Yesterday, as my Facebook friends know, I read a young adult novel that emerged from the gates so high on hype, so overloaded with blurb promise, that it seemed it would be a national tragedy if we didn't all stop and read at once. Sure, there were cautions laced into many reviews. Still, there was overwhelming hype.
I rarely bend to hype.
This time I did.
I bought the book. I read.
I wonder how I would have felt about this book had there not been a blazing publicity campaign, and if I had not felt manipulated into reading. Would I have been more forgiving about its thin characterizations, its one-sided plot, its glib sleights of hand? Would I have received the book as I receive most books—as the best a well-meaning author could do?
Would I have found more to like?
Would I have drawn more gentle conclusions?
Would I give another book by this author a chance?
I suspect the answer is yes to all of the above. The narrative flaws would still be there, of course. The thinness, the surface crawl. But I suspect that I wouldn't feel angry (for in this case I felt angry) as I turned the last page. I wouldn't feel somehow stolen from. I wouldn't feel explicitly manipulated.

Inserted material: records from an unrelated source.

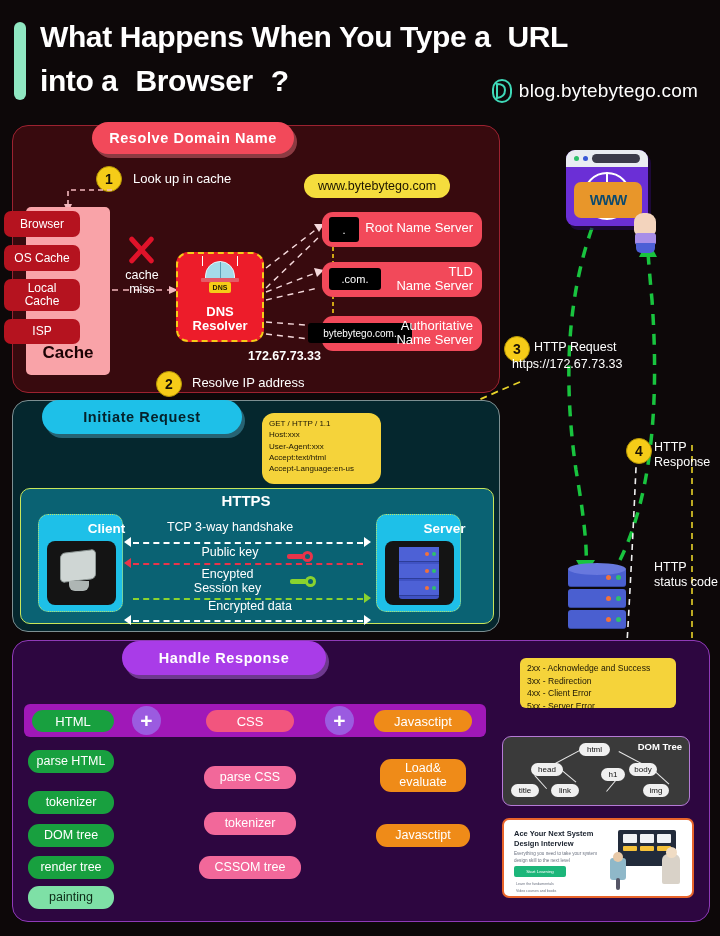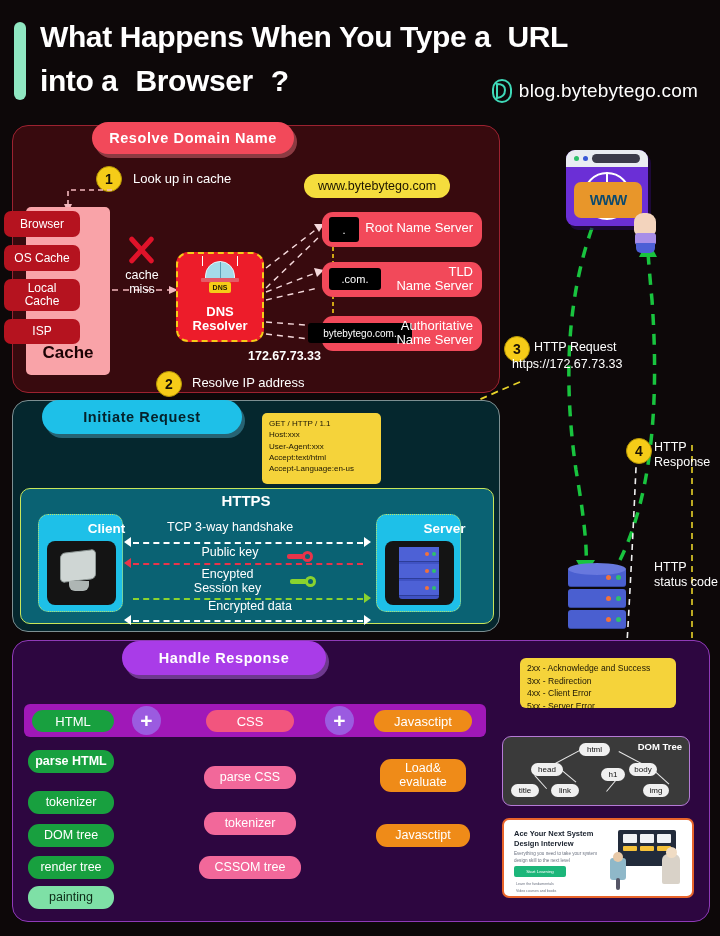--- a/index.html
+++ b/index.html
@@ -65,7 +65,7 @@
   #sec-req{left:12px;top:400px;width:488px;height:232px;background:#05272e;border:1px solid #7d8f92;}
   #ttl-req{left:42px;top:400px;width:200px;height:34px;background:#1ec0e8;font-size:14.5px;color:#05212a;
            box-shadow:3px 4px 0 rgba(90,190,220,.4);}
-  #hdrbox{position:absolute;left:262px;top:413px;width:119px;height:71px;background:#f5d33a;border-radius:5px;
+  #hdrbox{position:absolute;left:262px;top:413px;width:119px;height:71px;background:#f5d33a;border-radius:12px;
           padding:5px 7px;box-sizing:border-box;color:#1a1505;font-size:8px;line-height:1.42;}
   #https-box{position:absolute;left:20px;top:488px;width:472px;height:134px;background:#0a6273;
              border:1px solid #c9e65a;border-radius:10px;}

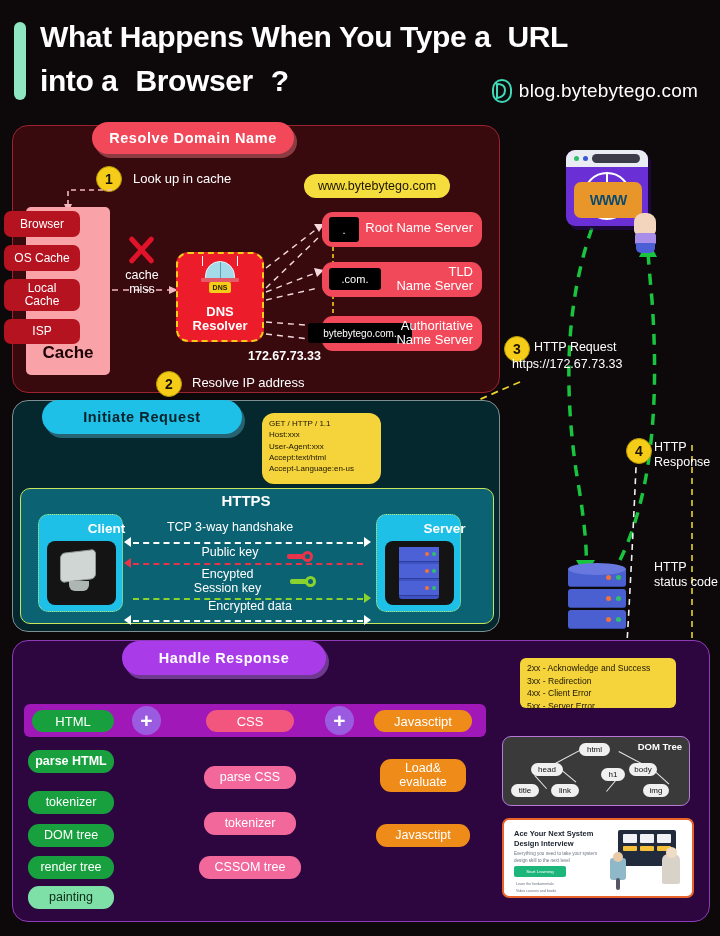--- a/index.html
+++ b/index.html
@@ -403,7 +403,7 @@
   <div class="plus" style="left:325px;">+</div>
   <div class="trio-p" style="left:374px;width:98px;background:#ef8b18;">Javasctipt</div>
 
-  <div class="fl" style="left:28px;top:750px;width:86px;background:#18a03f;font-weight:bold;">parse HTML</div>
+  <div class="fl" style="left:28px;top:750px;width:86px;background:#18a03f;">parse HTML</div>
   <div class="fl" style="left:28px;top:791px;width:86px;background:#18a03f;">tokenizer</div>
   <div class="fl" style="left:28px;top:824px;width:86px;background:#18a03f;">DOM tree</div>
   <div class="fl" style="left:28px;top:856px;width:86px;background:#18a03f;">render tree</div>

How complicit are authors in their own marketing campaigns? How do they really feel, behind the labels and the P.R. promise? It's different for everyone, of course, and no one can know how a hyped author actually feels when the book arrives with trumpets blaring.
But I think the book world, and book people, would be better off without shouting quite so loud about a package. Tell us what the book is and who loved it, absolutely. But keep that language real. Keep it realistic, too. Let us feel as if we found a book, and weren't commanded into reading.